Fai attenzione alla lingua, perché dalla lingua dipendono i maggiori guai della
vita umana.
BERGANZA. Dico che tutti i pensieri che ho detto, e più ancora, mi fecero vedere come il modo di vivere e di praticare di quei miei pastori e di tutti gli altri di quelle piagge fosse differente da quello che avevo sentito leggere dei pastori dei libri. Infatti se i miei cantavano, non erano già canti armoniosi e ben composti, ma La bella Gigogin oppure Marianna la va in campagna e altre cosucce di simil genere; e neanche al suono di ciaramelle, di ribeche, o di cornamuse, ma al suono che produceva il battere un vincastro con l’altro o delle castagnole messe fra le dita; e neanche cantati da voci gentili, sonore e maravigliose, ma da voci rauche che, sole o in coro, sembravano non cantare ma urlare e grugnire. Il più della giornata se la passavano a spulciarsi o a rammendare le loro cioce; né fra loro c’era chi si chiamasse Amarilli, Filida, Galatea e Diana, né c’erano Lisardi, Lausi, Giacinti o Riselli; si chiamavan tutti Antoni, Domenichi, Paoli e Lorenzi.
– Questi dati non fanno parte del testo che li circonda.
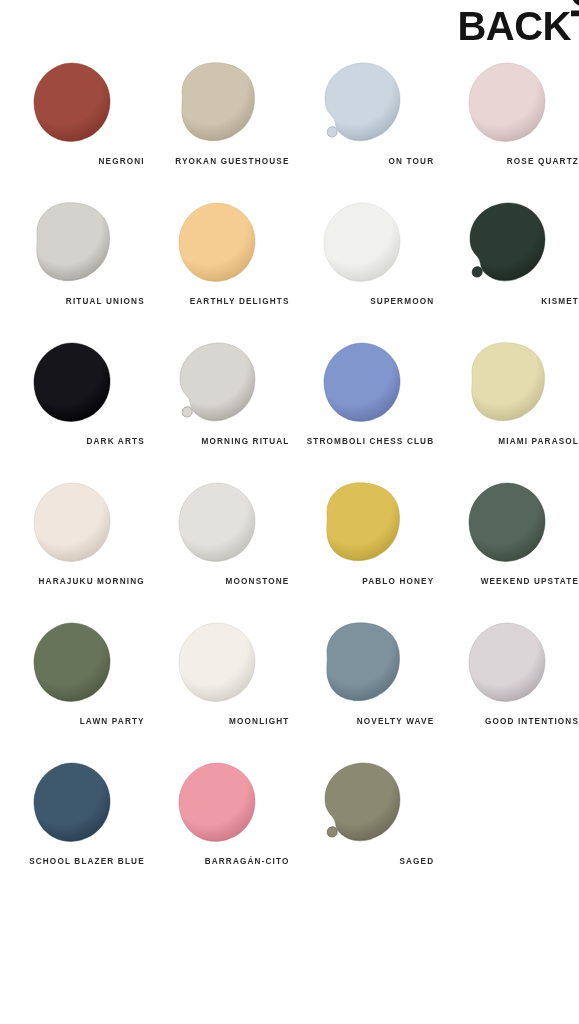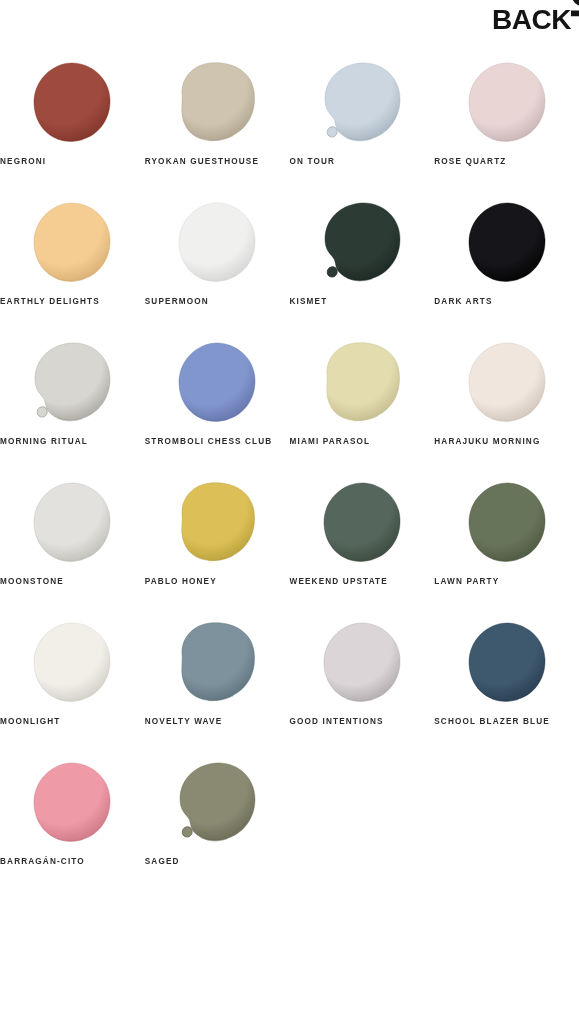--- a/index.html
+++ b/index.html
@@ -18,21 +18,21 @@
   
   .logo {
     position:absolute;
     top:4px; right:6px;
     width:130px; height:150px;
     z-index:5;
   }
   .logo-back {
     position:absolute;
     top:2px; right:2px;
-    font-size:28px;
+    font-size:40px;
     font-weight:700;
     letter-spacing:-0.5px;
     line-height:1;
     color:#141414;
     font-family:"Liberation Sans", sans-serif;
   }
   .logo-drop {
     position:absolute;
     top:30px; right:-32px;
     font-size:40px;
@@ -52,21 +52,21 @@
     top:48px; left:0;
     width:579px;
     display:grid;
     grid-template-columns:repeat(4, 1fr);
     row-gap:0px;
   }
   .cell {
     height:140px;
     display:flex;
     flex-direction:column;
-    align-items:flex-start;
+    align-items:flex-end;
   }
   .swatch-wrap {
     height:108px;
     display:flex;
     align-items:center;
     justify-content:center;
     width:100%;
     position:relative;
   }
   .swatch {
@@ -169,20 +169,38 @@
             </svg>
           </div>
         </div>
         <div class="label">ROSE QUARTZ</div>
       </div>
       <div class="cell">
         <div class="swatch-wrap">
           <div class="swatch">
             <svg viewBox="0 0 80 82" xmlns="http://www.w3.org/2000/svg" aria-hidden="true">
               <defs>
+                <radialGradient id="g4" cx="38%" cy="28%" r="82%">
+                  <stop offset="0%" stop-color="#d3d2cd"></stop>
+                  <stop offset="62%" stop-color="#d3d2cd"></stop>
+                  <stop offset="100%" stop-color="#9a9993"></stop>
+                </radialGradient>
+              </defs>
+              <path d="M33,2 C55,0 74,10 77,30 C80,52 70,70 50,77 C32,83 16,78 9,66 C2,53 6,44 5,33 C4,18 15,4 33,2 Z" fill="url(#g4)" stroke="#9a9993" stroke-width="0.7" stroke-opacity="0.55"></path>
+              <path d="M33,2 C55,0 74,10 77,30 C80,52 70,70 50,77 C32,83 16,78 9,66 C2,53 6,44 5,33 C4,18 15,4 33,2 Z" fill="none" stroke="#9a9993" stroke-width="1.6" stroke-opacity="0.38" stroke-dasharray="26 200" stroke-dashoffset="-110"></path>
+            </svg>
+          </div>
+        </div>
+        <div class="label">RITUAL UNIONS</div>
+      </div>
+      <div class="cell">
+        <div class="swatch-wrap">
+          <div class="swatch">
+            <svg viewBox="0 0 80 82" xmlns="http://www.w3.org/2000/svg" aria-hidden="true">
+              <defs>
                 <radialGradient id="g5" cx="38%" cy="28%" r="82%">
                   <stop offset="0%" stop-color="#f5cd93"></stop>
                   <stop offset="62%" stop-color="#f5cd93"></stop>
                   <stop offset="100%" stop-color="#d2a86d"></stop>
                 </radialGradient>
               </defs>
               <path d="M40,2 C58,2 77,16 78,38 C79,58 66,78 42,80 C20,82 3,66 2,43 C1,20 20,2 40,2 Z" fill="url(#g5)" stroke="#d2a86d" stroke-width="0.7" stroke-opacity="0.55"></path>
               <path d="M40,2 C58,2 77,16 78,38 C79,58 66,78 42,80 C20,82 3,66 2,43 C1,20 20,2 40,2 Z" fill="none" stroke="#d2a86d" stroke-width="1.6" stroke-opacity="0.38" stroke-dasharray="26 200" stroke-dashoffset="-110"></path>
             </svg>
           </div>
Dal che venni a comprendere quello che penso debba essere comunemente creduto che tutti quei libri son sogni, bene scritti per passatempo degli sfaccendati, e nulla affatto verità; perché se fosse stato così, sarebbe rimasta fra i miei pastori qualche traccia di quel vivere felicissimo, di quell’amenità di prati, di quell’estensione di selve, di sacri monti, dilettosi giardini, chiari ruscelli e fonti cristalline; di quelle tanto oneste quanto bene espresse dichiarazioni amorose, di quel sentirsi mancare qui il pastore, lì la pastora, risuonare colà la zampogna dell’uno, qua il piffero dell’altro.
SCIPIONE.
Basta, Berganza, rimettiti in carreggiata, e va avanti.